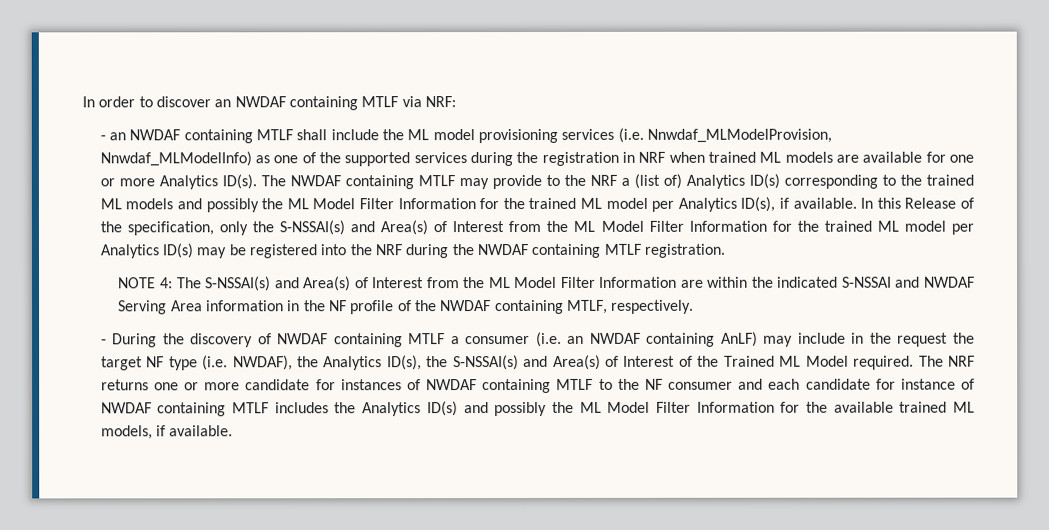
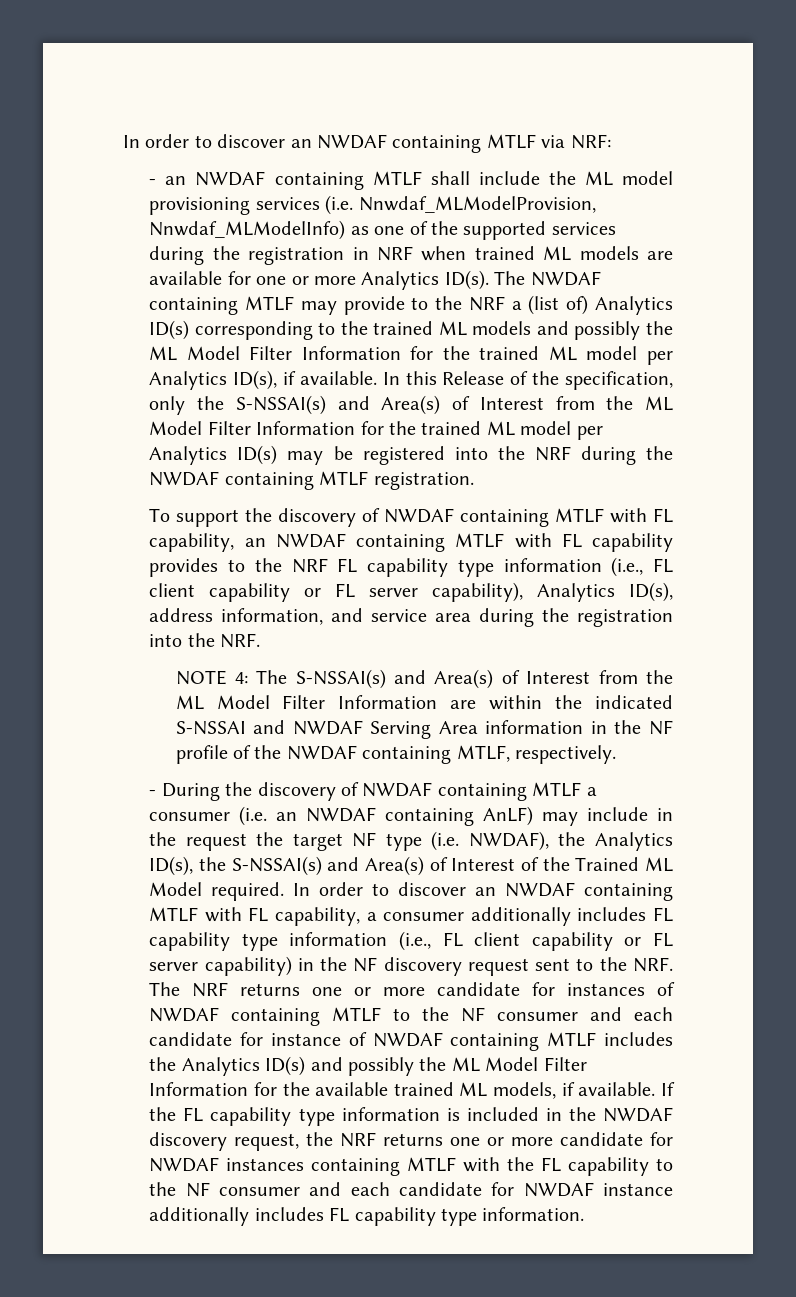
+ To support the discovery of NWDAF containing MTLF with FL capability, an NWDAF containing MTLF with FL capability provides to the NRF FL capability type information (i.e., FL client capability or FL server capability), Analytics ID(s), address information, and service area during the registration into the NRF.
- The NRF returns one or more candidate for instances of NWDAF containing MTLF to the NF consumer and each candidate for instance of NWDAF containing MTLF includes the Analytics ID(s) and possibly the ML Model Filter Information for the available trained ML models, if available.
+ In order to discover an NWDAF containing MTLF with FL capability, a consumer additionally includes FL capability type information (i.e., FL client capability or FL server capability) in the NF discovery request sent to the NRF. The NRF returns one or more candidate for instances of NWDAF containing MTLF to the NF consumer and each candidate for instance of NWDAF containing MTLF includes the Analytics ID(s) and possibly the ML Model Filter Information for the available trained ML models, if available.
+ If the FL capability type information is included in the NWDAF discovery request, the NRF returns one or more candidate for NWDAF instances containing MTLF with the FL capability to the NF consumer and each candidate for NWDAF instance additionally includes FL capability type information.

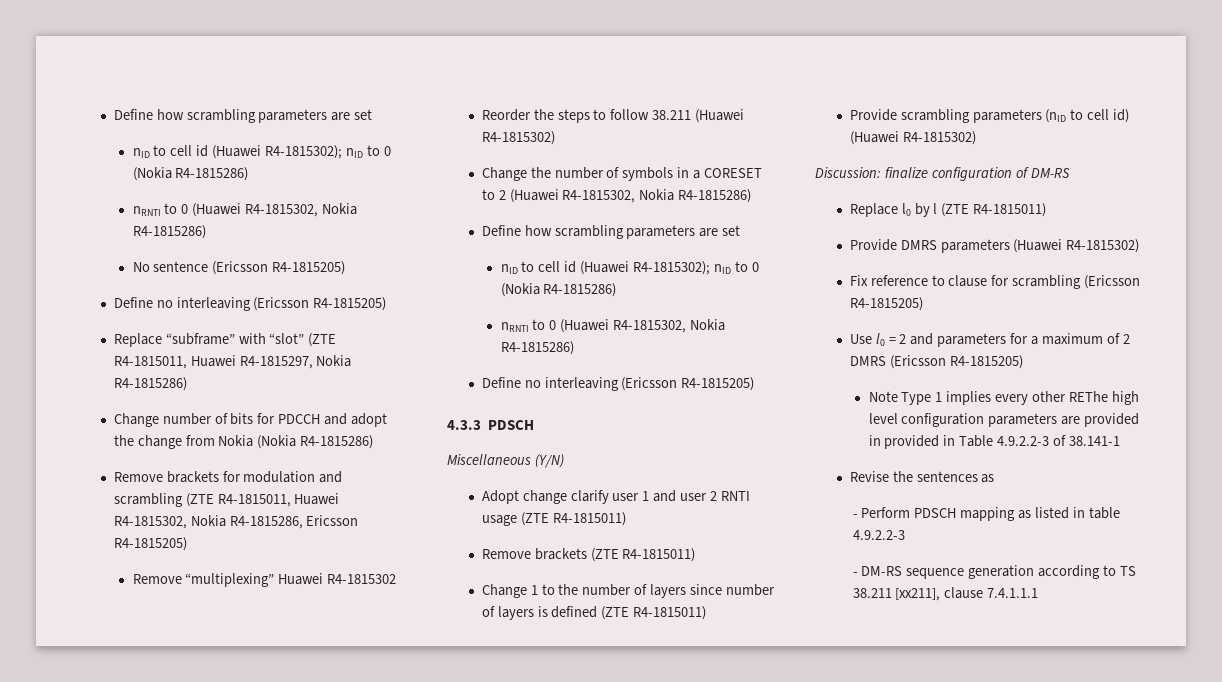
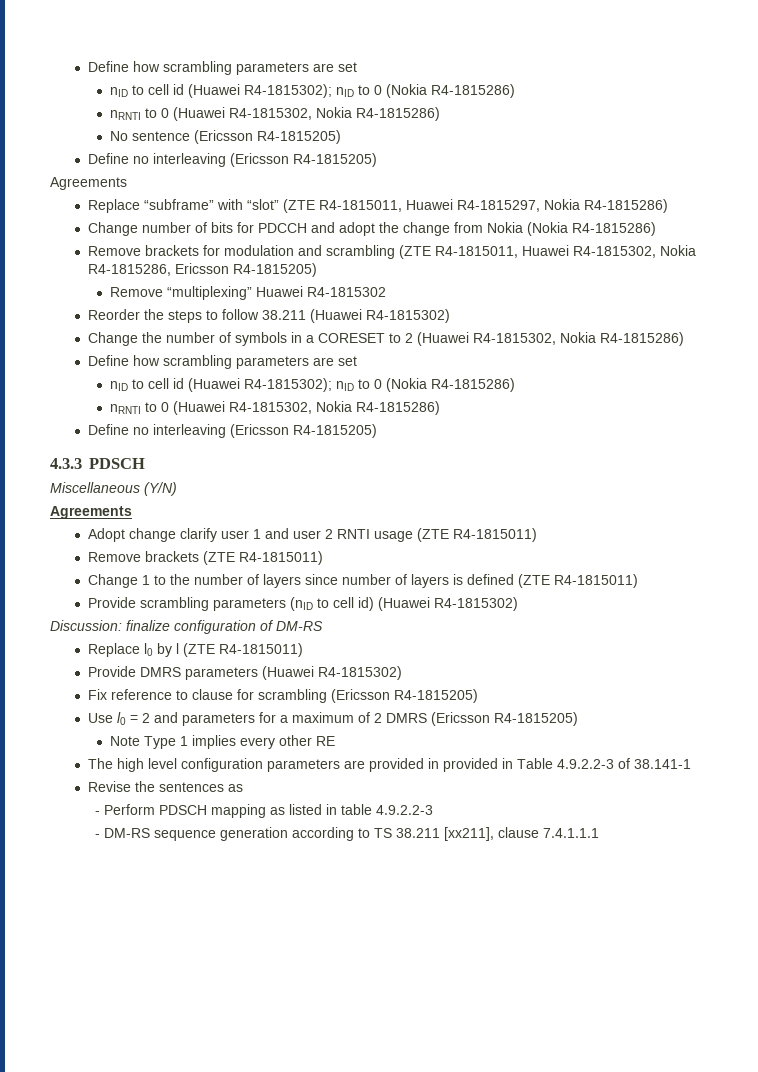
  No sentence (Ericsson R4-1815205)
  Define no interleaving (Ericsson R4-1815205)
+ Agreements
  Miscellaneous (Y/N)
+ Agreements
- Note Type 1 implies every other REThe high level configuration parameters are provided in provided in Table 4.9.2.2-3 of 38.141-1
+ Note Type 1 implies every other RE
+ The high level configuration parameters are provided in provided in Table 4.9.2.2-3 of 38.141-1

######

- ABOUT THIS TASK
List, from the entries above, every line in which the word "request" shows up.

- YOUR SOLUTION
+ In order to discover an NWDAF containing MTLF with FL capability, a consumer additionally includes FL capability type information (i.e., FL client capability or FL server capability) in the NF discovery request sent to the NRF. The NRF returns one or more candidate for instances of NWDAF containing MTLF to the NF consumer and each candidate for instance of NWDAF containing MTLF includes the Analytics ID(s) and possibly the ML Model Filter Information for the available trained ML models, if available.
+ If the FL capability type information is included in the NWDAF discovery request, the NRF returns one or more candidate for NWDAF instances containing MTLF with the FL capability to the NF consumer and each candidate for NWDAF instance additionally includes FL capability type information.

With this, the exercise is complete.